WORK ITEM
Only an exact repetition of the lines from the one that holds "-21,7 +21,7 @@" to the end of the records is wanted.

MATERIAL FOR THIS EXERCISE
____________________

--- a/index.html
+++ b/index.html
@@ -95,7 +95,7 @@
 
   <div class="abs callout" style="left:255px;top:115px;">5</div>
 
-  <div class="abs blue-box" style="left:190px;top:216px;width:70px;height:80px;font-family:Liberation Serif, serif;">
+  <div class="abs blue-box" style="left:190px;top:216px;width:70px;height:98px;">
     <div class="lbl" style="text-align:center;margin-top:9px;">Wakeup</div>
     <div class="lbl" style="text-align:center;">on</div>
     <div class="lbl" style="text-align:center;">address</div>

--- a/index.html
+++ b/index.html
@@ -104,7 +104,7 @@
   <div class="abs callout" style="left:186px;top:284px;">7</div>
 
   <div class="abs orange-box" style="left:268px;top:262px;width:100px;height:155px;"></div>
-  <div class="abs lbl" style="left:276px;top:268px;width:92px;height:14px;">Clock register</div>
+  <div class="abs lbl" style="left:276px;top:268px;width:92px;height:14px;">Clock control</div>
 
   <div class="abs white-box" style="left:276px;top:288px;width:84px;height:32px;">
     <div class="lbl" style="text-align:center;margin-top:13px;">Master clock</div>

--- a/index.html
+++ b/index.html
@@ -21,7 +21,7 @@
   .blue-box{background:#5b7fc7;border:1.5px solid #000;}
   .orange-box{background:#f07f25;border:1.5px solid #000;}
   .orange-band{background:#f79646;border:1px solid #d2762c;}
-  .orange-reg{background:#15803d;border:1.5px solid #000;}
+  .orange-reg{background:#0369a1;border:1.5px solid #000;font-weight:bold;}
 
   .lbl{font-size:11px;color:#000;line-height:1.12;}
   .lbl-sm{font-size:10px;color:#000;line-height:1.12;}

____________________

THE COMPLETED TASK
@@ -21,7 +21,7 @@
   .blue-box{background:#5b7fc7;border:1.5px solid #000;}
   .orange-box{background:#f07f25;border:1.5px solid #000;}
   .orange-band{background:#f79646;border:1px solid #d2762c;}
-  .orange-reg{background:#15803d;border:1.5px solid #000;}
+  .orange-reg{background:#0369a1;border:1.5px solid #000;font-weight:bold;}
 
   .lbl{font-size:11px;color:#000;line-height:1.12;}
   .lbl-sm{font-size:10px;color:#000;line-height:1.12;}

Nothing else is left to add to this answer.